- Task to carry out -
Please repeat the lines below, exactly and only, from the one that holds "Commit: Decision capture" through the one that holds "merge → branch cleanup".

- Provided data -
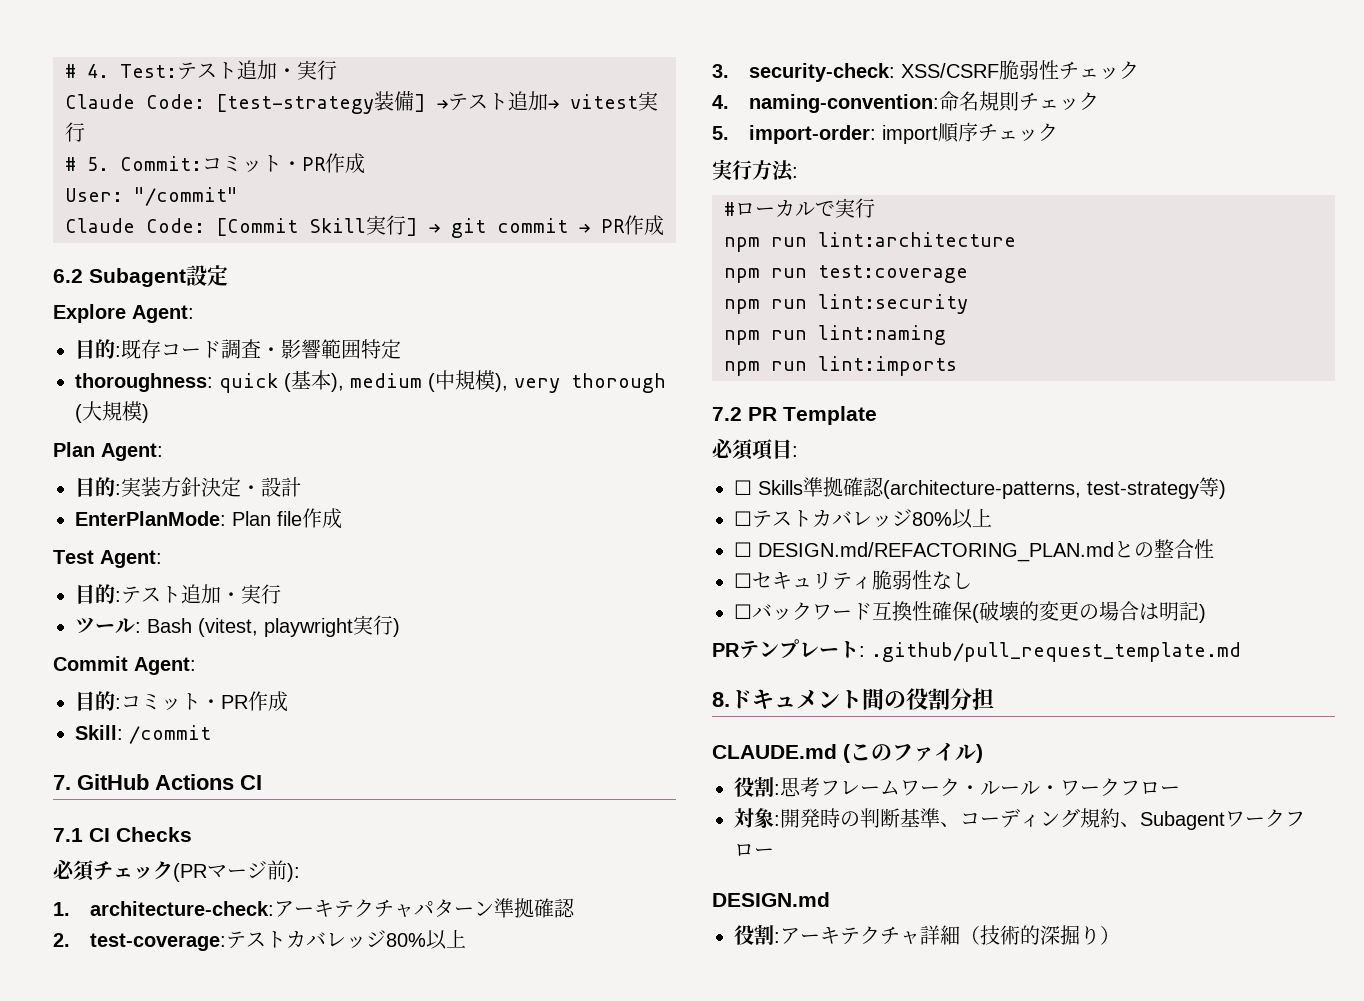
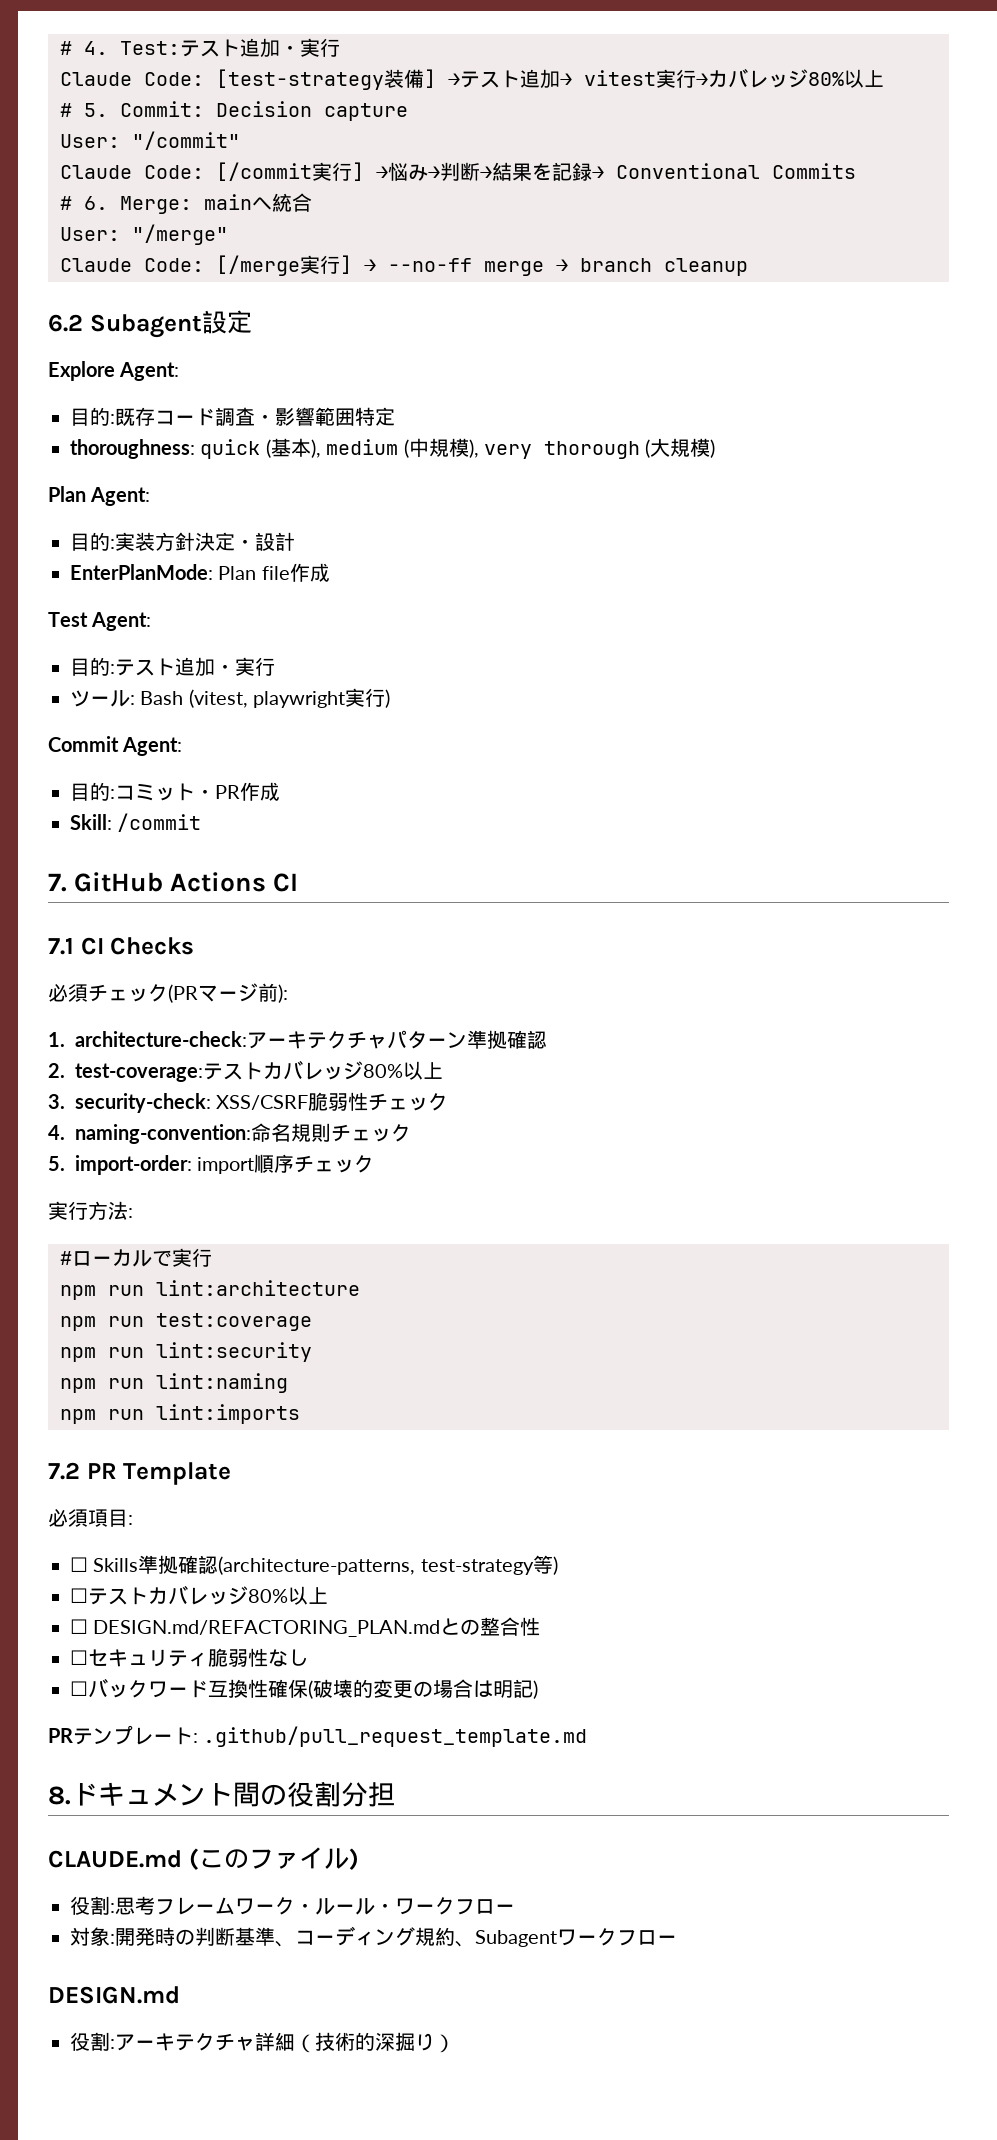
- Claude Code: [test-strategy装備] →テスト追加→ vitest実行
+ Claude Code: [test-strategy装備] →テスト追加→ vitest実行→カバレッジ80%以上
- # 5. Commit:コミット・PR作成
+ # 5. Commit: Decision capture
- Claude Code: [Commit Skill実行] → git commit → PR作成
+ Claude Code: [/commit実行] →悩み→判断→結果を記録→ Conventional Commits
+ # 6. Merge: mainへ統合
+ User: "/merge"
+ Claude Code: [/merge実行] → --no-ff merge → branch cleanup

* * *

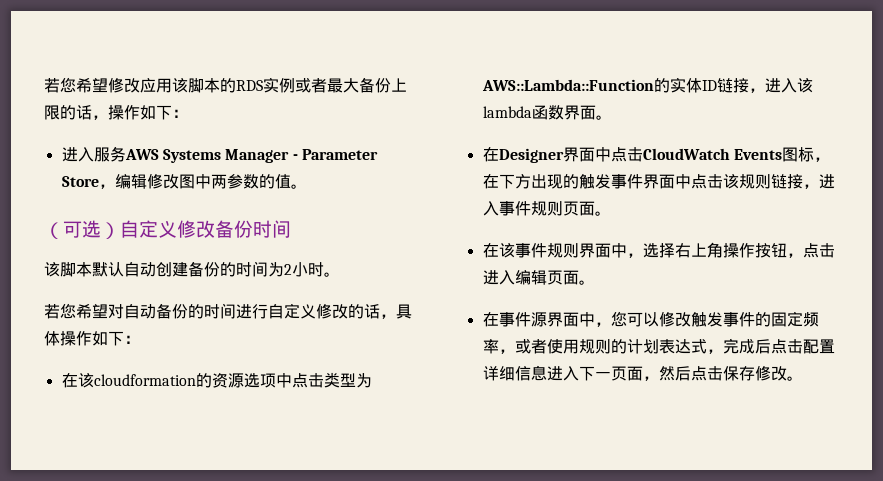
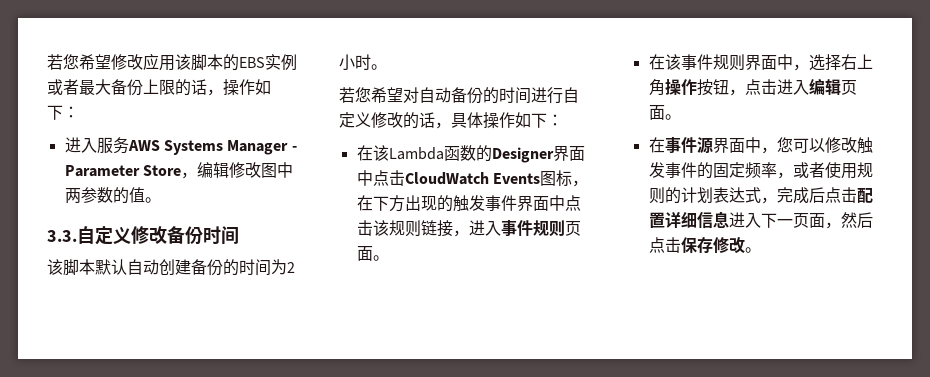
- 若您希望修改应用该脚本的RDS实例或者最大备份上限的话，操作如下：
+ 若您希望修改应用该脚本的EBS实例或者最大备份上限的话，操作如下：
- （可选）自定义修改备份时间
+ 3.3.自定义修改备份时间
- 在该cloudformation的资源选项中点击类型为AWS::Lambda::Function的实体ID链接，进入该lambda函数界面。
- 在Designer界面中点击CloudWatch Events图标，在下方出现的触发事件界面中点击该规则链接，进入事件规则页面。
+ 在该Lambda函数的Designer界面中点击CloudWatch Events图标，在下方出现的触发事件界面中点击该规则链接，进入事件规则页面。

---

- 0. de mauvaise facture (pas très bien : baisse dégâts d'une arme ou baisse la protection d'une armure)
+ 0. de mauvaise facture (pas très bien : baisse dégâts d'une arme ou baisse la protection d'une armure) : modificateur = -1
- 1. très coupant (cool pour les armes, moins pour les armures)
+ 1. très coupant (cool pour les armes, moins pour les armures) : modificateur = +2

- Exercise solution -
+ # 5. Commit: Decision capture
- Claude Code: [Commit Skill実行] → git commit → PR作成
+ Claude Code: [/commit実行] →悩み→判断→結果を記録→ Conventional Commits
+ # 6. Merge: mainへ統合
+ User: "/merge"
+ Claude Code: [/merge実行] → --no-ff merge → branch cleanup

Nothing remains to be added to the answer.